• YOUR INSTRUCTIONS:
Once you reach the line containing "<td>2.0</td>", return it and every line after it exactly, through the end of the records below, with no pictures.

Code change snippets:

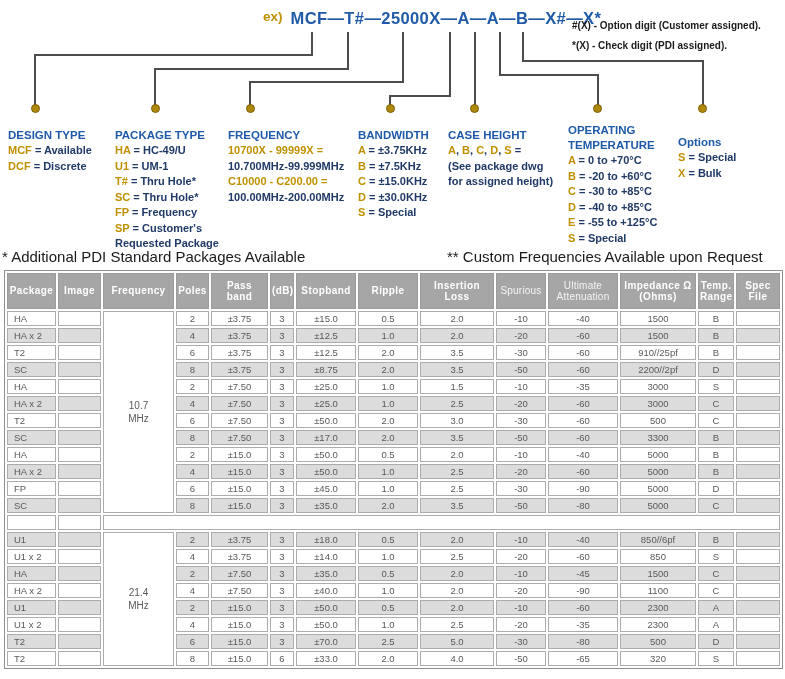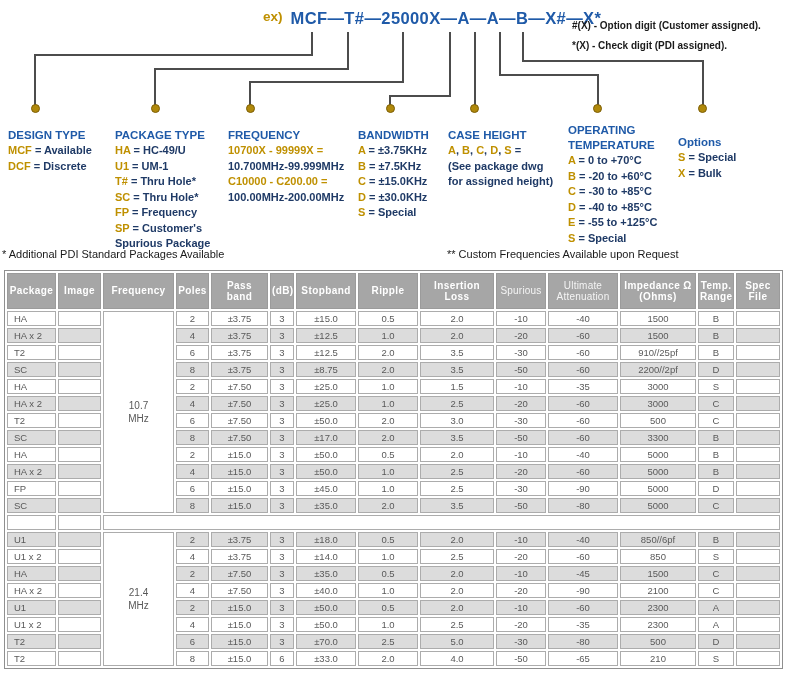--- a/index.html
+++ b/index.html
@@ -109,7 +109,7 @@
       <div class="def-line"><span class="gold">SC</span><span class="navy"> = Thru Hole*</span></div>
       <div class="def-line"><span class="gold">FP</span><span class="navy"> = Frequency</span></div>
       <div class="def-line"><span class="gold">SP</span><span class="navy"> = Customer's</span></div>
-      <div class="def-line"><span class="navy">Spurious Package</span></div>
+      <div class="def-line"><span class="navy">Requested Package</span></div>
     </div>
   <div class="sec" id="sec-frequency">
       <div class="sec-title">FREQUENCY</div>

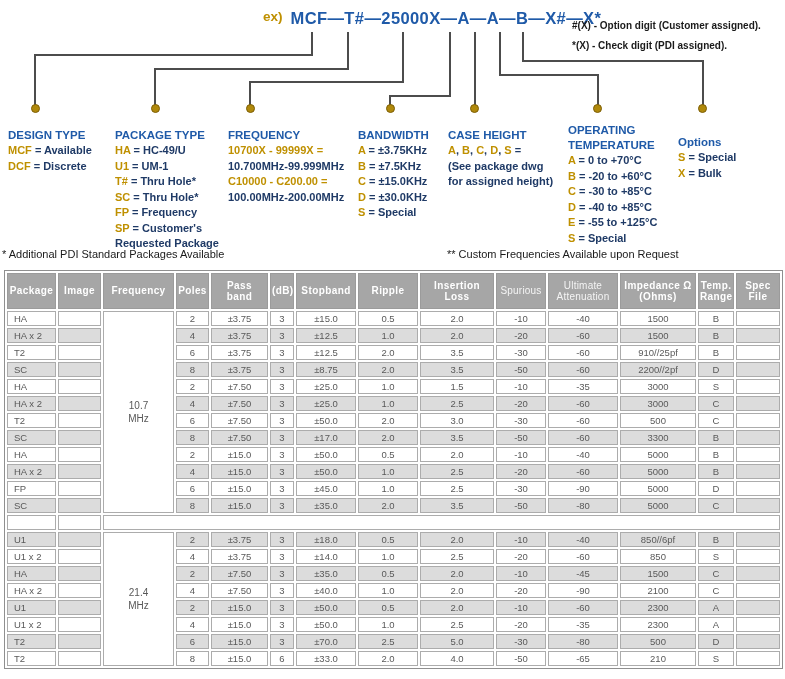--- a/index.html
+++ b/index.html
@@ -27,7 +27,7 @@
   .def-line{font-size:11px;font-weight:bold;line-height:15.5px;white-space:nowrap;}
   .gold{color:var(--c-gold);} .navy{color:var(--c-navy);}
   
-  .fn{position:absolute;top:248px;font-size:11px;color:#1a1a1a;white-space:nowrap;}
+  .fn{position:absolute;top:248px;font-size:15px;color:#1a1a1a;white-space:nowrap;}
   #fn-left{left:2px;} #fn-right{left:447px;}
   
   #spec-table{

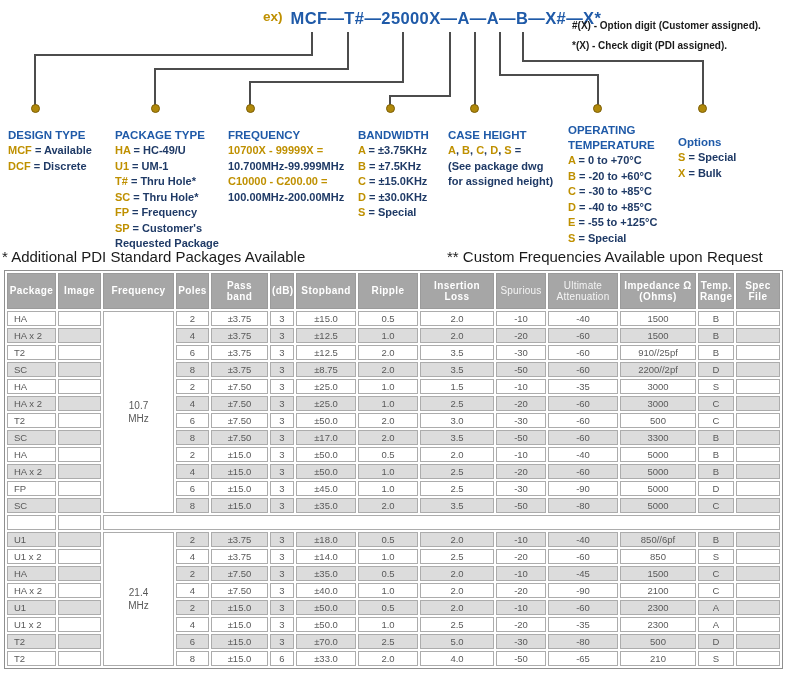--- a/index.html
+++ b/index.html
@@ -437,7 +437,7 @@
         <td>2.0</td>
         <td>-20</td>
         <td>-90</td>
-        <td>2100</td>
+        <td>1100</td>
         <td>C</td>
         <td></td>
       </tr>

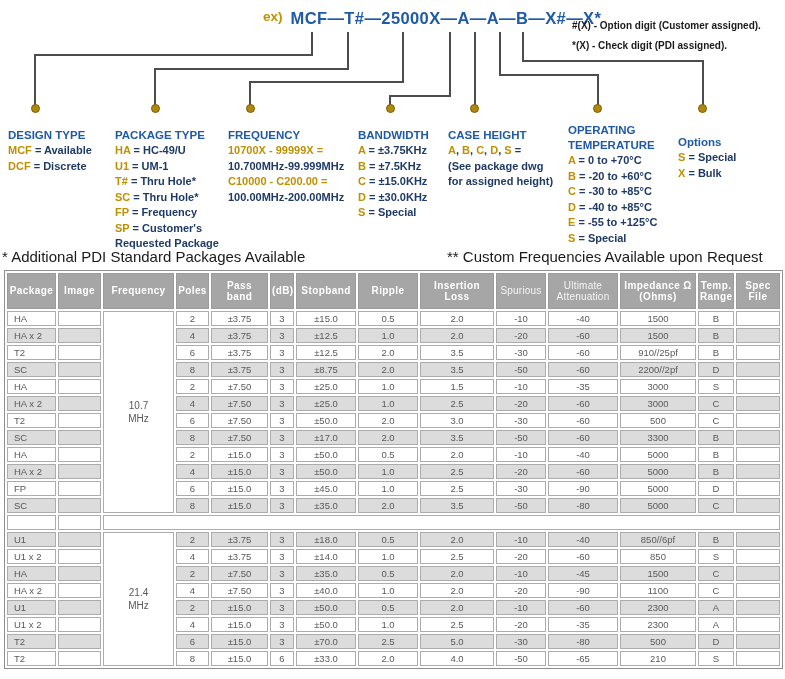--- a/index.html
+++ b/index.html
@@ -497,7 +497,7 @@
         <td>4.0</td>
         <td>-50</td>
         <td>-65</td>
-        <td>210</td>
+        <td>320</td>
         <td>S</td>
         <td></td>
       </tr>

• SOLUTION:
         <td>2.0</td>
         <td>-20</td>
         <td>-90</td>
-        <td>2100</td>
+        <td>1100</td>
         <td>C</td>
         <td></td>
       </tr>

--- a/index.html
+++ b/index.html
@@ -497,7 +497,7 @@
         <td>4.0</td>
         <td>-50</td>
         <td>-65</td>
-        <td>210</td>
+        <td>320</td>
         <td>S</td>
         <td></td>
       </tr>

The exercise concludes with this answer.